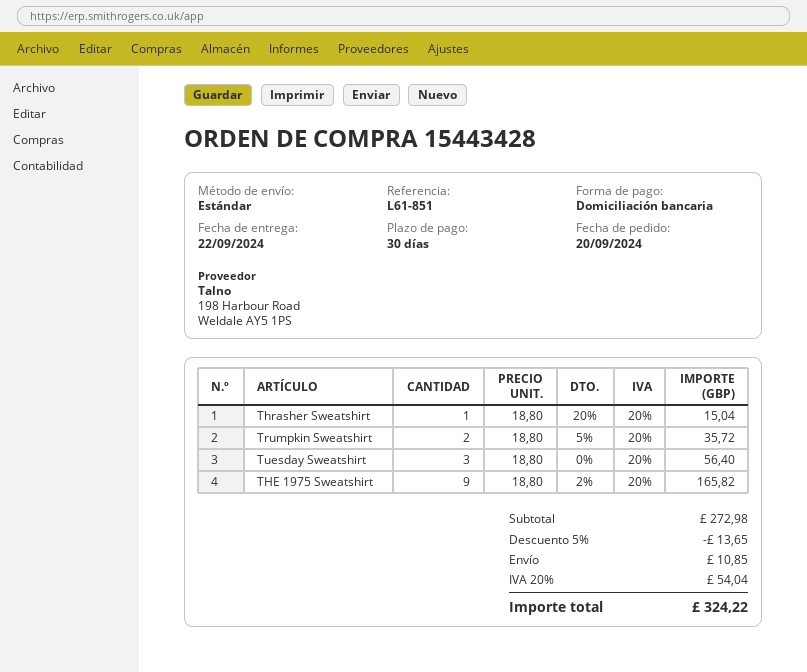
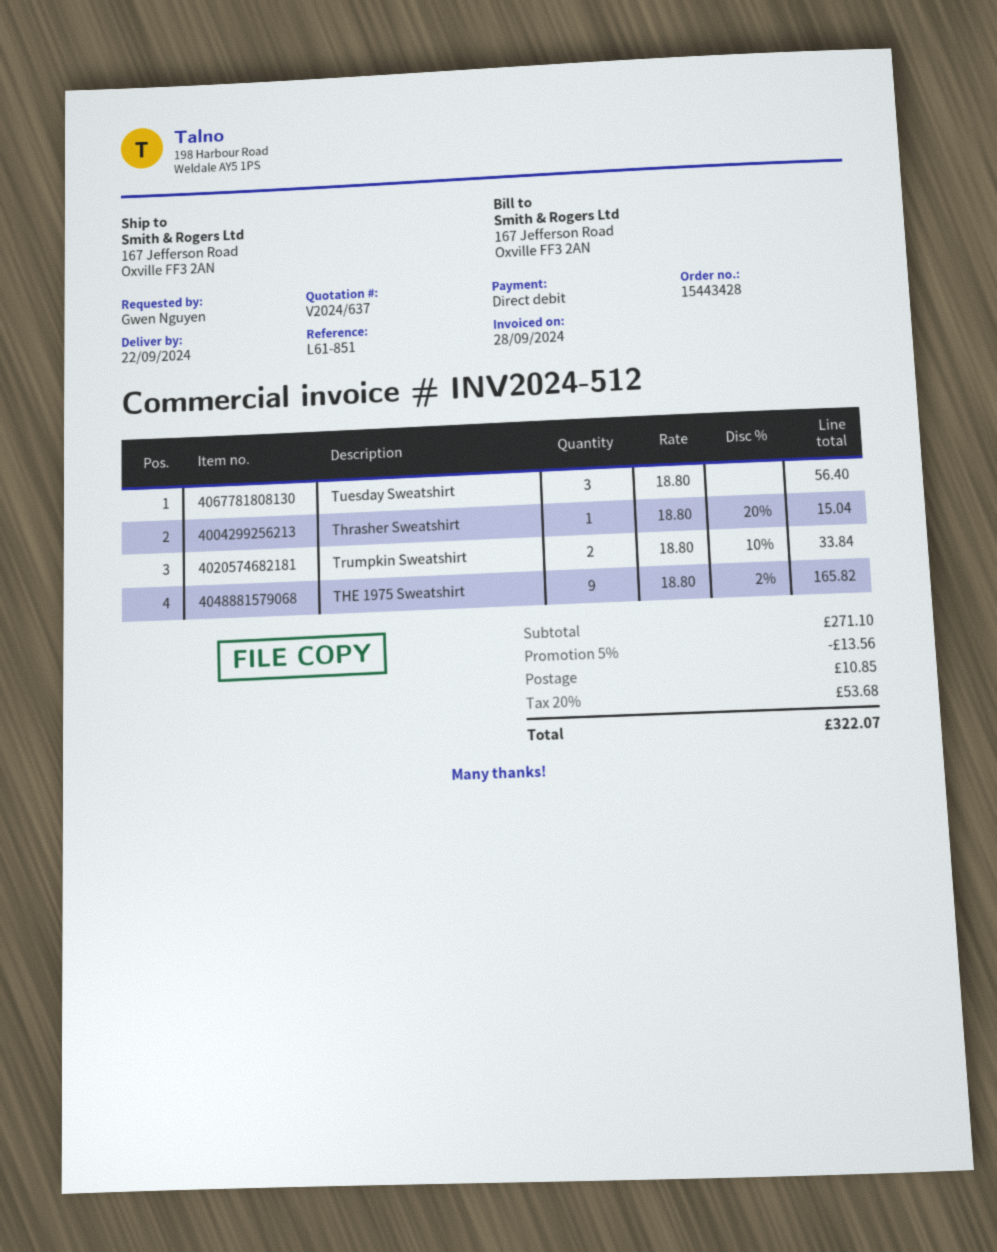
Trumpkin Sweatshirt: 2 x 18.80 - 5% = 35.72 -> 2 x 18.80 - 10% = 33.84
subtotal: 272.98 -> 271.10
discount: 5% = 13.65 -> 5% = 13.56
tax: 20% = 54.04 -> 20% = 53.68
total: 324.22 -> 322.07

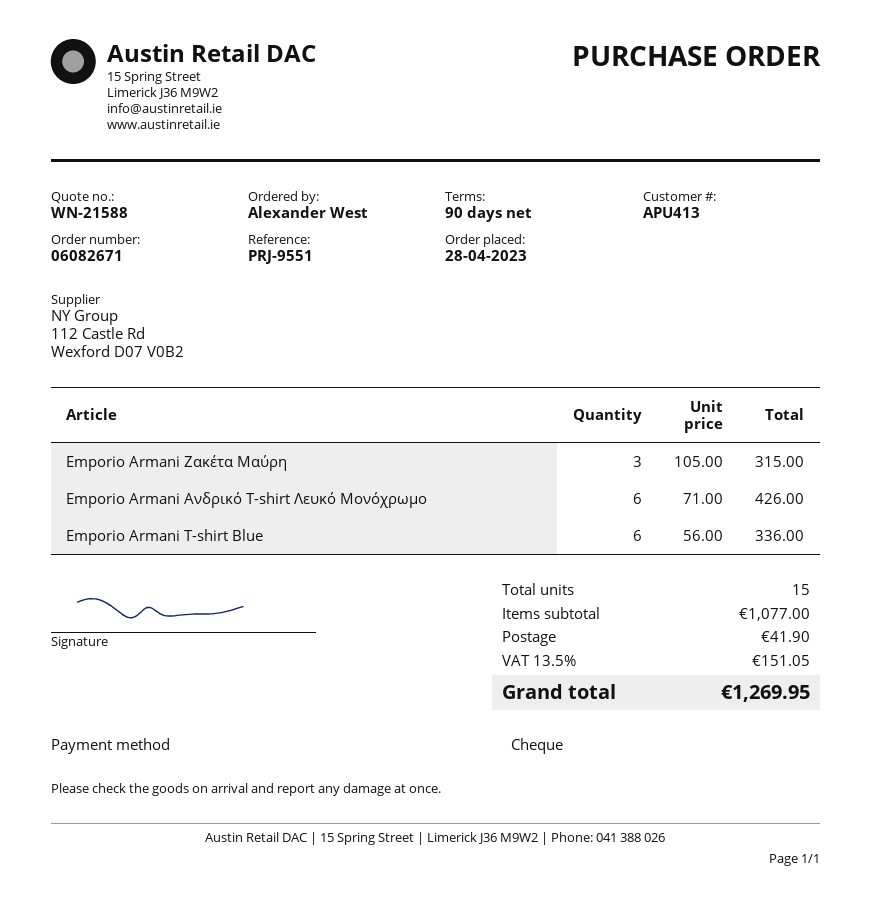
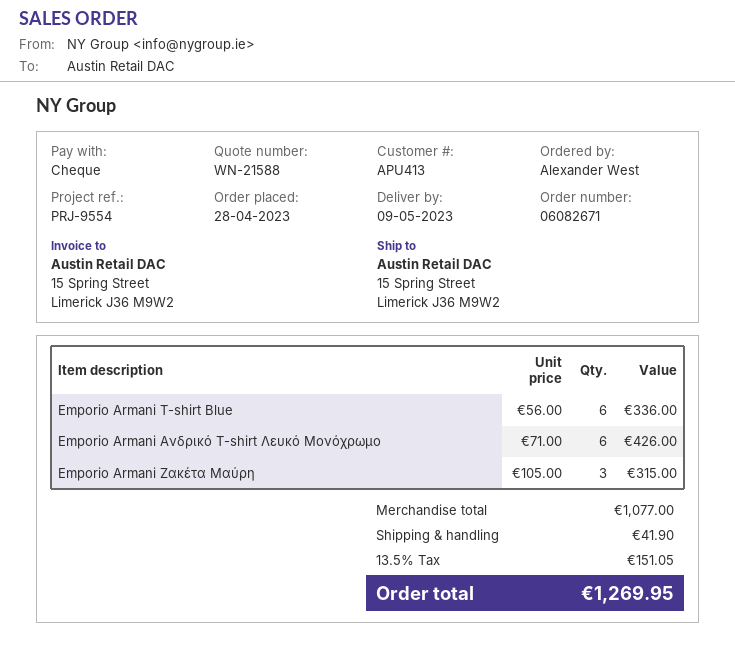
reference: PRJ-9551 -> PRJ-9554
= = = = = = =
Set the whole listing down again unchanged, apart from the pictures, which are omitted.

Trumpkin Sweatshirt: 2 x 18.80 - 5% = 35.72 -> 2 x 18.80 - 10% = 33.84
subtotal: 272.98 -> 271.10
discount: 5% = 13.65 -> 5% = 13.56
tax: 20% = 54.04 -> 20% = 53.68
total: 324.22 -> 322.07

reference: PRJ-9551 -> PRJ-9554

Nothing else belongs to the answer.